Excerpts from a dataset:
---*---

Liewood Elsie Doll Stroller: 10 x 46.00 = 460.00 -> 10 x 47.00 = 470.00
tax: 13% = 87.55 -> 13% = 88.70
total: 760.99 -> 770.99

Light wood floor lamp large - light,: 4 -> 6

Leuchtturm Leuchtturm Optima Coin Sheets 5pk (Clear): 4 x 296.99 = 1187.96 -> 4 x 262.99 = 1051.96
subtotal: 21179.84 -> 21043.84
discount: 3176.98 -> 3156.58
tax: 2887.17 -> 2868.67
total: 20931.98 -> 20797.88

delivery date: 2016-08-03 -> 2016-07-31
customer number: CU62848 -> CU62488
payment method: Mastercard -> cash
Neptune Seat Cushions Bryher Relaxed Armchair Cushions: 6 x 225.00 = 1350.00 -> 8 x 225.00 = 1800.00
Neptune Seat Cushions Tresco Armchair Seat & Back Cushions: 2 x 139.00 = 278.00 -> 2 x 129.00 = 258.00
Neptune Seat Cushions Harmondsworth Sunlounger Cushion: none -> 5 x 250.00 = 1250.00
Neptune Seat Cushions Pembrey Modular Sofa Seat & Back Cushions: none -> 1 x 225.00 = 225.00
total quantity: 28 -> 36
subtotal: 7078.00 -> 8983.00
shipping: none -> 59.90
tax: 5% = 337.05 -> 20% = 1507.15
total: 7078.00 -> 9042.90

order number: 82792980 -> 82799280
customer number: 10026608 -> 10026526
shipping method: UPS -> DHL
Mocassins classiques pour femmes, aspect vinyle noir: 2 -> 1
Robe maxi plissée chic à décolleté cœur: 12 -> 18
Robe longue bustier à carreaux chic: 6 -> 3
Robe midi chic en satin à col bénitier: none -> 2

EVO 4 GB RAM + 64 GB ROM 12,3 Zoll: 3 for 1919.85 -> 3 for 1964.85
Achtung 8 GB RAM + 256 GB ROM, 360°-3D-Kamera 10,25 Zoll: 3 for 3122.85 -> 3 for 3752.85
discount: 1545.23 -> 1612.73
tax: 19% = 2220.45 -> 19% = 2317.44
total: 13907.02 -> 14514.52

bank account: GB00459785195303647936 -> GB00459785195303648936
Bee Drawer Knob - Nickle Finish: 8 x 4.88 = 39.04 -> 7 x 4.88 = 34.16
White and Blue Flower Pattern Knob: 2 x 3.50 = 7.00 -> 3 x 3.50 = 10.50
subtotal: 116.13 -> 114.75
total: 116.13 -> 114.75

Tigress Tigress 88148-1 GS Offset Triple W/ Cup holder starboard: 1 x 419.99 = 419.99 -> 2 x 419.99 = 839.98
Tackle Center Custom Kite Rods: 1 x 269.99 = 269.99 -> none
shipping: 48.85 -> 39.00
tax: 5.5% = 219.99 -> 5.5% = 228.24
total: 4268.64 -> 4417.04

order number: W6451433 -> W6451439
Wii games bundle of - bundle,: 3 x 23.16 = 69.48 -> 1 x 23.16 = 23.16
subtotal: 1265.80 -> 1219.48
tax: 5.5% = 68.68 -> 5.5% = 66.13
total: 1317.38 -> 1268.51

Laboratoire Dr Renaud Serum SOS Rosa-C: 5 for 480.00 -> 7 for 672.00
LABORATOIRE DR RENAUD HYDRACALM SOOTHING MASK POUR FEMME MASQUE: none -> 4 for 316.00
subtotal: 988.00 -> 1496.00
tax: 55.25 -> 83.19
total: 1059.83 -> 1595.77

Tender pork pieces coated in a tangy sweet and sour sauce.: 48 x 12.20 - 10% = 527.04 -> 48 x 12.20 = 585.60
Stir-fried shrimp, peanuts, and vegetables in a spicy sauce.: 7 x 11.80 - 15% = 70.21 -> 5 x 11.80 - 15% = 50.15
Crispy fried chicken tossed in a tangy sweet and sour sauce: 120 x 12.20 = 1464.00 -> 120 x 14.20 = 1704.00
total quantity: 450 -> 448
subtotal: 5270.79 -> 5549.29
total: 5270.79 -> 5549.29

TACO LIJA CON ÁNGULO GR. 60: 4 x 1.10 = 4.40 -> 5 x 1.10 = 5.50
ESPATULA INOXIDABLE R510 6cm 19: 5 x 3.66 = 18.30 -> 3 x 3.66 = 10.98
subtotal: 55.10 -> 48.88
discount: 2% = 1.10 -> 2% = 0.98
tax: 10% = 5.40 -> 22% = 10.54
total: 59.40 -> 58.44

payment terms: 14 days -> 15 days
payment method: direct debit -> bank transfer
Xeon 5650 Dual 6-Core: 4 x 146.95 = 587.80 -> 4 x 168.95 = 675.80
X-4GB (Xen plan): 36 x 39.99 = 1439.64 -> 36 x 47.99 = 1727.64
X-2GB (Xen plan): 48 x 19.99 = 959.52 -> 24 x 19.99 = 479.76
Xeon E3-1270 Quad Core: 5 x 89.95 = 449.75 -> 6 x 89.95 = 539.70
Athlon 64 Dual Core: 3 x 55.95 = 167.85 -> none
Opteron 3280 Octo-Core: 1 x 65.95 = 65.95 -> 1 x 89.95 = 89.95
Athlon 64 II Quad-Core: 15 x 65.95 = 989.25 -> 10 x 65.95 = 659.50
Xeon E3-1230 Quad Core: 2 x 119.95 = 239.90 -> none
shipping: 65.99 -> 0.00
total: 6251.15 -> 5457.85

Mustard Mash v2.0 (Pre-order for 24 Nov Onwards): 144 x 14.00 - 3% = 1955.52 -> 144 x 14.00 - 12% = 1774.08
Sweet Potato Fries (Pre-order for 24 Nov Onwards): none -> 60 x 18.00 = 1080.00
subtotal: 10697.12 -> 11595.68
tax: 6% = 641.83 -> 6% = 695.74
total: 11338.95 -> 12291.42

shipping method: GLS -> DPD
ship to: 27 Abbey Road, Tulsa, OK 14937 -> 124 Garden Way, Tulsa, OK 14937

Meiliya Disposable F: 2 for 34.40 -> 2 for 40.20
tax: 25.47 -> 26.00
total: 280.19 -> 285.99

---*---

> **TASK TO CARRY OUT**:
How many lines of the entries contain the word "plan"? Only the number is wanted.

> **OUTPUT FOR THIS TASK**:
2